Your answer should repeat every line of the records below in which the word "onrender" appears.
Start of Block
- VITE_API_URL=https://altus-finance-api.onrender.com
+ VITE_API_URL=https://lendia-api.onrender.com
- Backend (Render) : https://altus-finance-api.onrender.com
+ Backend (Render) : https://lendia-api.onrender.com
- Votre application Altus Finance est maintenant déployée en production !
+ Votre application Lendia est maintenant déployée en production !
End of Block
Start of Block
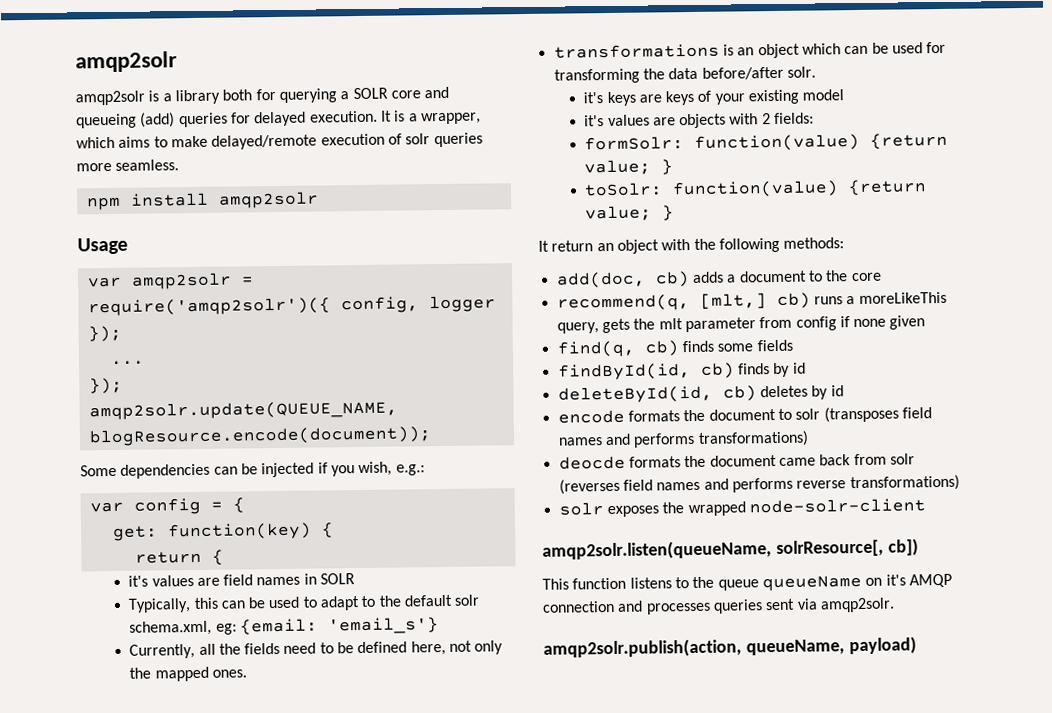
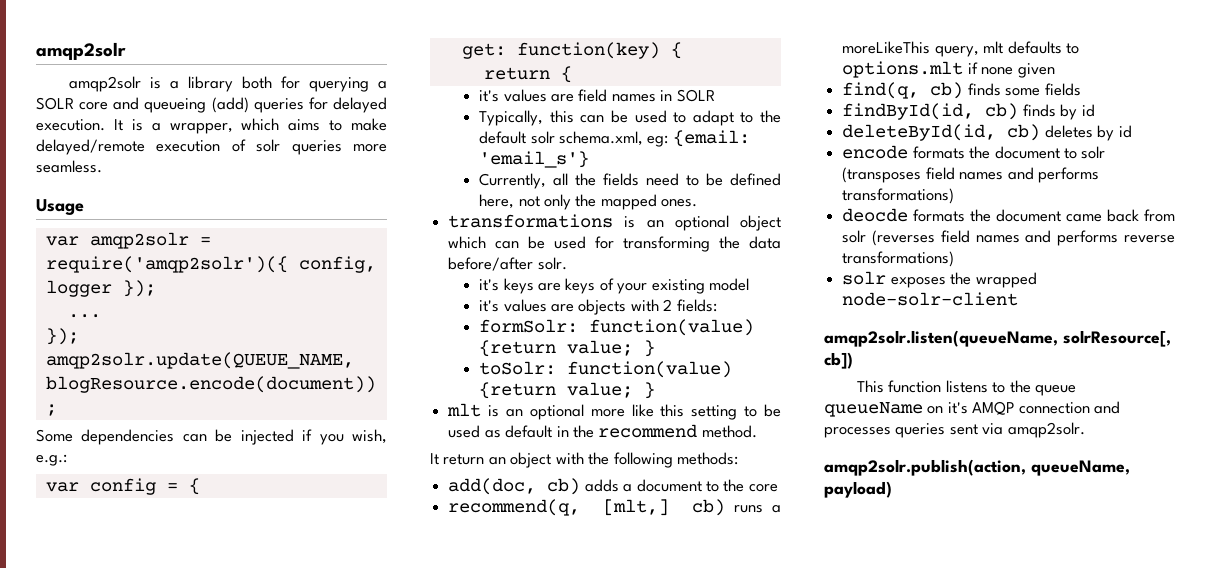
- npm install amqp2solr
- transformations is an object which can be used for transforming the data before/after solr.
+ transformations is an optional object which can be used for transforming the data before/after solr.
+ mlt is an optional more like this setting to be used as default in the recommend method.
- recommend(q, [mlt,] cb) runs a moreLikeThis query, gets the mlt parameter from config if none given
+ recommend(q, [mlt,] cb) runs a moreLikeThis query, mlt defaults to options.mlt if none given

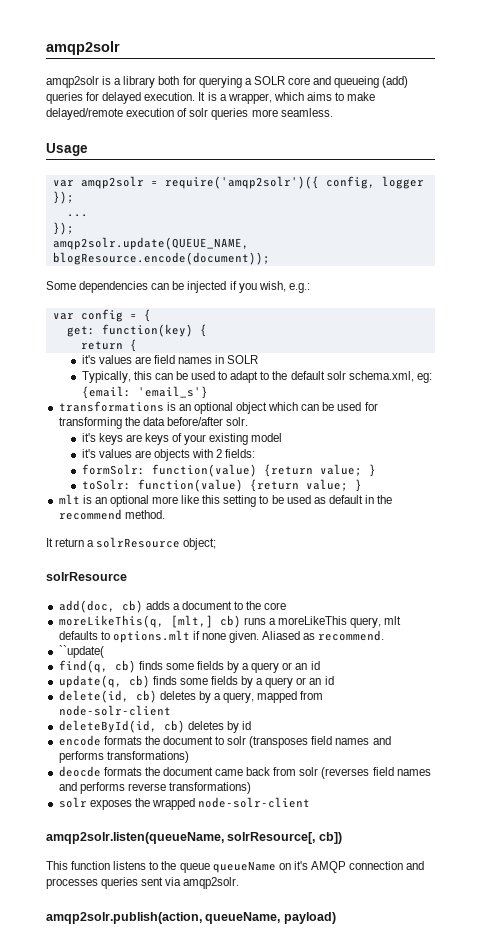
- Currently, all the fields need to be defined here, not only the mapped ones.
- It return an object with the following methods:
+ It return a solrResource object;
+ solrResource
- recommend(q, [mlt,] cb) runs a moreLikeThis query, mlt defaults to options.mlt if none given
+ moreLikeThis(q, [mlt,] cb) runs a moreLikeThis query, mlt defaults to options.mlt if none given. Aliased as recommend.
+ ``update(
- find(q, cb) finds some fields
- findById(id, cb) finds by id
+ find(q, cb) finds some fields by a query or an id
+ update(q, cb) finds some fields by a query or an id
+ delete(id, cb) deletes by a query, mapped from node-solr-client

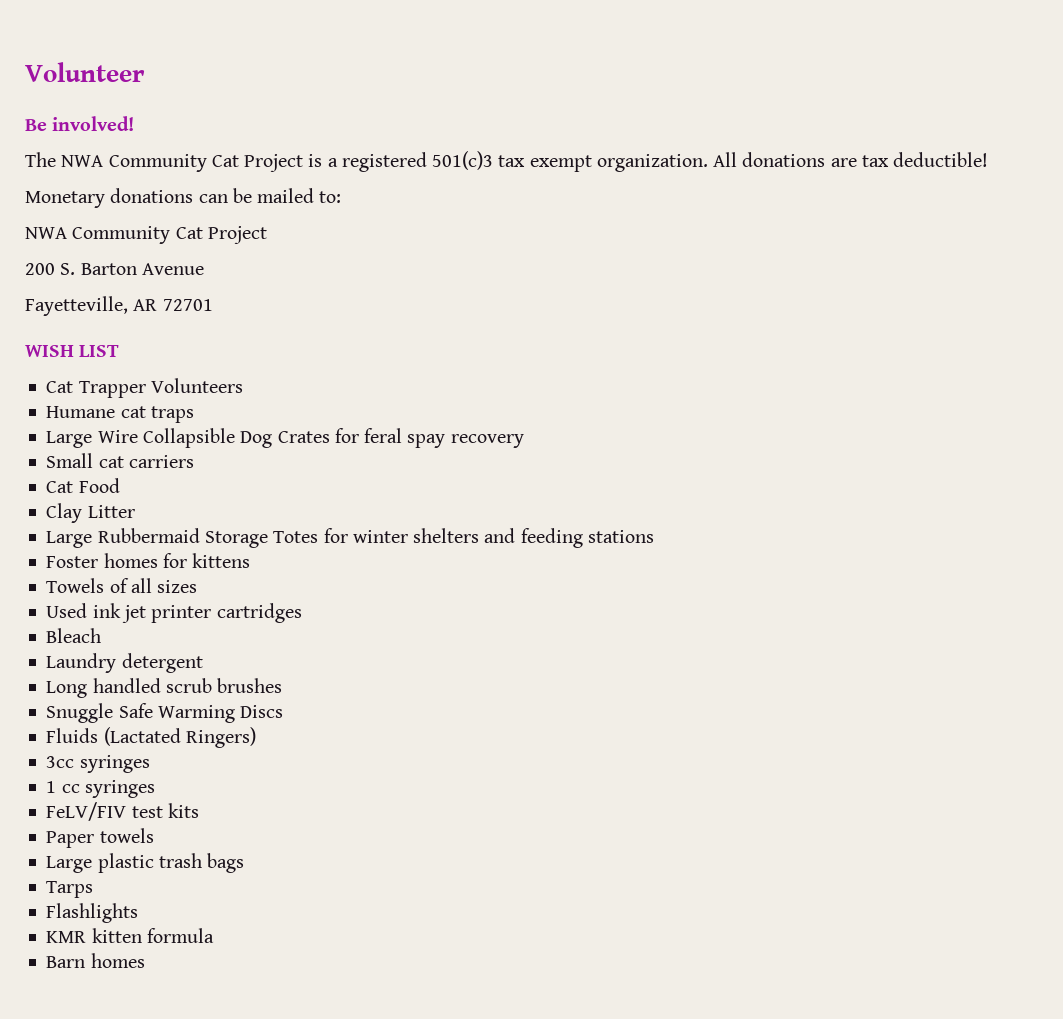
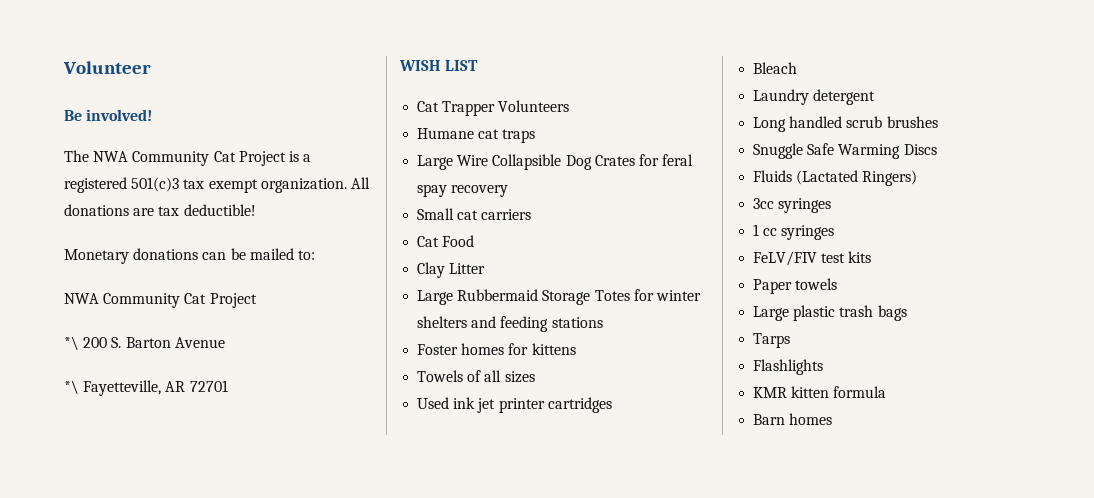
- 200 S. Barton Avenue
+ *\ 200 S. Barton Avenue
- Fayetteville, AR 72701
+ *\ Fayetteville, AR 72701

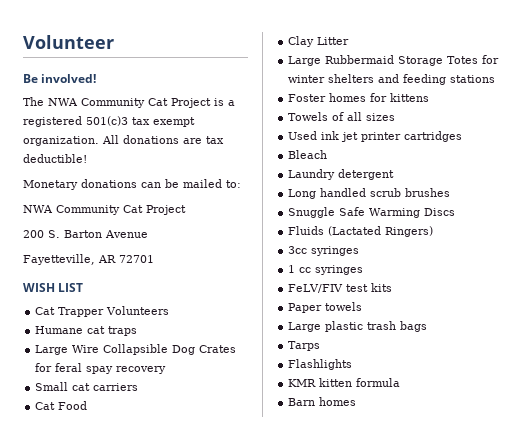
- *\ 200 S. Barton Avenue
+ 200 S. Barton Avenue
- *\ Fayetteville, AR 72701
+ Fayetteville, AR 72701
End of Block
** OUTPUT BELOW **
- VITE_API_URL=https://altus-finance-api.onrender.com
+ VITE_API_URL=https://lendia-api.onrender.com
- Backend (Render) : https://altus-finance-api.onrender.com
+ Backend (Render) : https://lendia-api.onrender.com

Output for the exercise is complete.